I have a MySQL database (InnoDB, if that matters) and I want to add a lot of rows. I want to do this on a production database so there can be no downtime. Each time (about once a day) I want to add about 1M rows to the database, in batches of 10k (from some tests I ran this seemed to be the optimal batch size to minimize time). While I'm doing these inserts the table needs to be readable. What is the "correct" way to do this? For starters you can assume there are no indexes.
Option A: https://dev.mysql.com/doc/refman/5.7/en/commit.html
START TRANSACTION;
INSERT INTO my_table (etc etc batch insert);
INSERT INTO my_table (etc etc batch insert);
INSERT INTO my_table (etc etc batch insert);
INSERT INTO my_table (etc etc batch insert);
(more)
COMMIT;
SET autocommit = 0;
Options B
copy my_table into my_table_temp
INSERT INTO my_table_temp (etc etc batch insert);
INSERT INTO my_table_temp (etc etc batch insert);
INSERT INTO my_table_temp (etc etc batch insert);
INSERT INTO my_table_temp (etc etc batch insert);
(more)
RENAME my_table TO my_table_old;
RENAME my_table_temp TO my_table;
I've used the second method before and it works. There's only a tiny amount of time where something might be wrong which is the time it takes to rename the tables.

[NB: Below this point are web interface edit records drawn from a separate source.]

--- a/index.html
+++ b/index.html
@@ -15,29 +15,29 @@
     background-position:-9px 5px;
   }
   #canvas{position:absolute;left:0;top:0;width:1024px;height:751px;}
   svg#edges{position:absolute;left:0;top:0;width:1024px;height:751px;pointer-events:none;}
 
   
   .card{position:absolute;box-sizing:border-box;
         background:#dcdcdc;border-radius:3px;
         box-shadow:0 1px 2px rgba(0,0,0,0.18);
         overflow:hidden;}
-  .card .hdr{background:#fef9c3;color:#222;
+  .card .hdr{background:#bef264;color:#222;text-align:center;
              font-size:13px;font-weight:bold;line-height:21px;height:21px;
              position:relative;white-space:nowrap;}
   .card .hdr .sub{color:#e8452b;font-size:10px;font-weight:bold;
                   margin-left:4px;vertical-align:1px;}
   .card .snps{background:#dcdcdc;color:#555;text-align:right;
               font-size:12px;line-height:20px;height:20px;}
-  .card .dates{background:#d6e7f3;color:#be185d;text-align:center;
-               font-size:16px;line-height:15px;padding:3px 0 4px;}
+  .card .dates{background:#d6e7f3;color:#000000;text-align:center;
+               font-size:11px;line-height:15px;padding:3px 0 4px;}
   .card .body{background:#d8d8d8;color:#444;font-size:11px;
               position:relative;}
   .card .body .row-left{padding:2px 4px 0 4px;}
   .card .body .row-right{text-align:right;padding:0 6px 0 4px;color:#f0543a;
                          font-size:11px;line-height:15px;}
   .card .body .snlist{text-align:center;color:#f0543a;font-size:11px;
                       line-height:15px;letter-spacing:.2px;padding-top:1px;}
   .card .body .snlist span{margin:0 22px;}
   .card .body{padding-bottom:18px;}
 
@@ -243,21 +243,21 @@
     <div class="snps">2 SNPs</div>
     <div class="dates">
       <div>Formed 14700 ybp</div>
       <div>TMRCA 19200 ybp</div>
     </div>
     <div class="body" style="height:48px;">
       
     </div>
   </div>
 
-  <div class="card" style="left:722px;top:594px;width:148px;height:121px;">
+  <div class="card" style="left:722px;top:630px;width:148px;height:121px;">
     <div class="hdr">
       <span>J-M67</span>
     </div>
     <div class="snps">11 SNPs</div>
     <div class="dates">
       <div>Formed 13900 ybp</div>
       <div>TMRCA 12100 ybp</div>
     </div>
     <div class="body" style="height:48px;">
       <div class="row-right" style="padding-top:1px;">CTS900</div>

But my confusion is: if this were the best solution, then what's the point of START TRANSACTION/COMMIT? Surely that was invented to take care of the thing I'm describing, no?
Bonus question: What if we have indexes? My case is easily adaptable, just turn off the indexes in the temp table and turn them back on after the inserts were finished and before the rename. What about option A? Seems hard to reconciliate with doing inserts with indexes.
then what's the point of START TRANSACTION/COMMIT? Surely that was invented to take care of the thing I'm describing, no?
Yes, exactly. In InnoDB, thanks to its MVCC architecture, writers never block readers. You don't have to worry about bulk inserts blocking readers.
The exception is if you're doing locking reads with SELECT...FOR UPDATE or SELECT...LOCK IN SHARE MODE. Those might conflict with INSERTs, depending on the data you're selecting, and whether it requires gap locks where the new data is being inserted.
Likewise LOAD DATA INFILE does not block non-locking readers of the table.
You might like to see the results I got for bulk loading data in my presentation, Load Data Fast!
There's only a tiny amount of time where something might be wrong which is the time it takes to rename the tables.
It's not necessary to do the table-swapping for bulk INSERT, but for what it's worth, if you ever do need to do that, you can do multiple table renames in one statement. The operation is atomic, so there's no chance any concurrent transaction can sneak in between.
RENAME my_table TO my_table_old, my_table_temp TO my_table;
Re your comments:
what if I have indexes?
Let the indexes be updated incrementally as you do the INSERT or LOAD DATA INFILE. InnoDB will do this while other concurrent reads are using the index.
There is overhead to updating an index during INSERTs, but it's usually preferable to let the INSERT take a little longer instead of disabling the index.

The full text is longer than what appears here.